## What needs to be done
Search the material for the string "compatibility", then return every line where it is found.

....

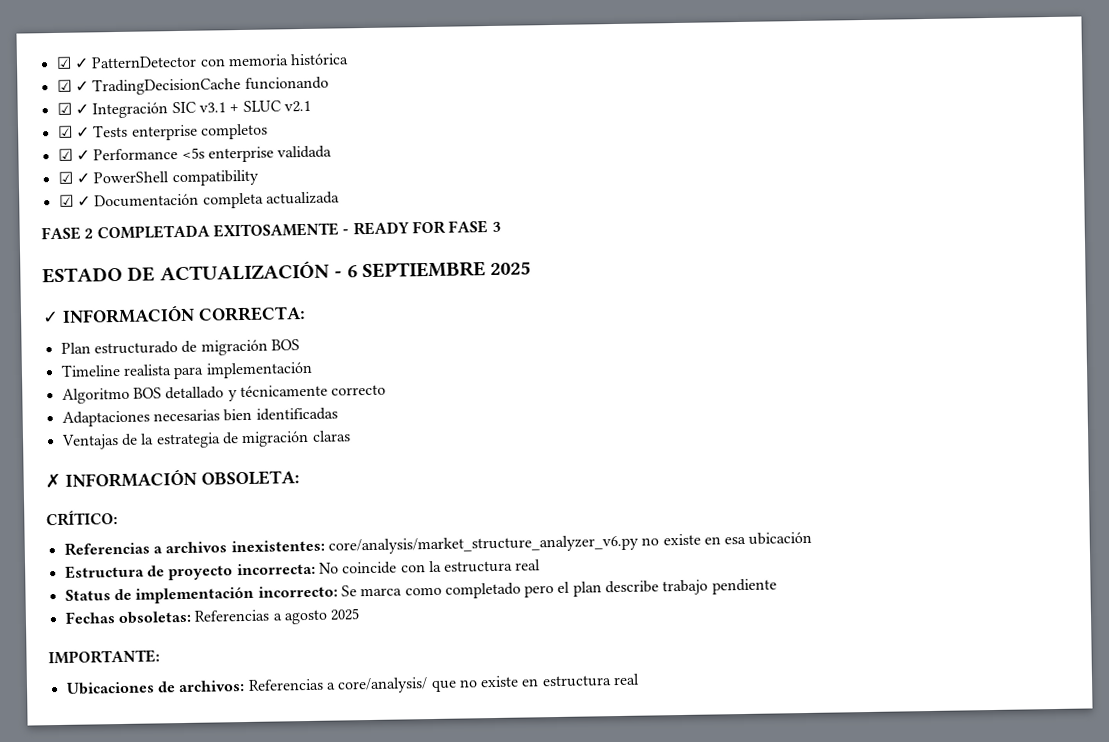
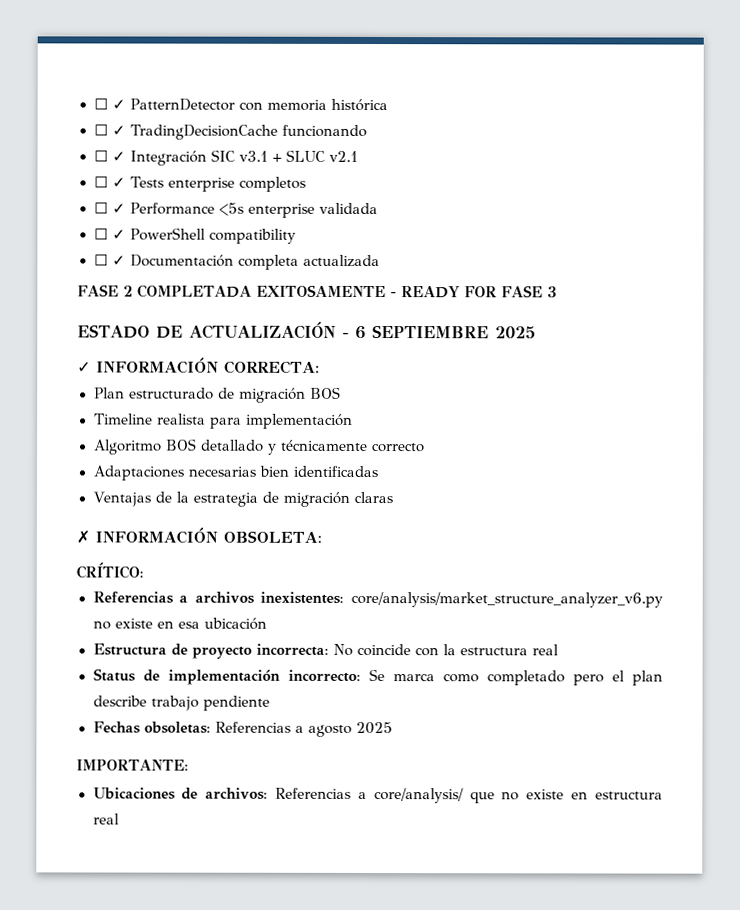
- ☑ ✓ PatternDetector con memoria histórica
+ ☐ ✓ PatternDetector con memoria histórica
- ☑ ✓ TradingDecisionCache funcionando
+ ☐ ✓ TradingDecisionCache funcionando
- ☑ ✓ Integración SIC v3.1 + SLUC v2.1
+ ☐ ✓ Integración SIC v3.1 + SLUC v2.1
- ☑ ✓ Tests enterprise completos
+ ☐ ✓ Tests enterprise completos
- ☑ ✓ Performance <5s enterprise validada
+ ☐ ✓ Performance <5s enterprise validada
- ☑ ✓ PowerShell compatibility
+ ☐ ✓ PowerShell compatibility
- ☑ ✓ Documentación completa actualizada
+ ☐ ✓ Documentación completa actualizada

....

## Completed exercise
- ☑ ✓ PowerShell compatibility
+ ☐ ✓ PowerShell compatibility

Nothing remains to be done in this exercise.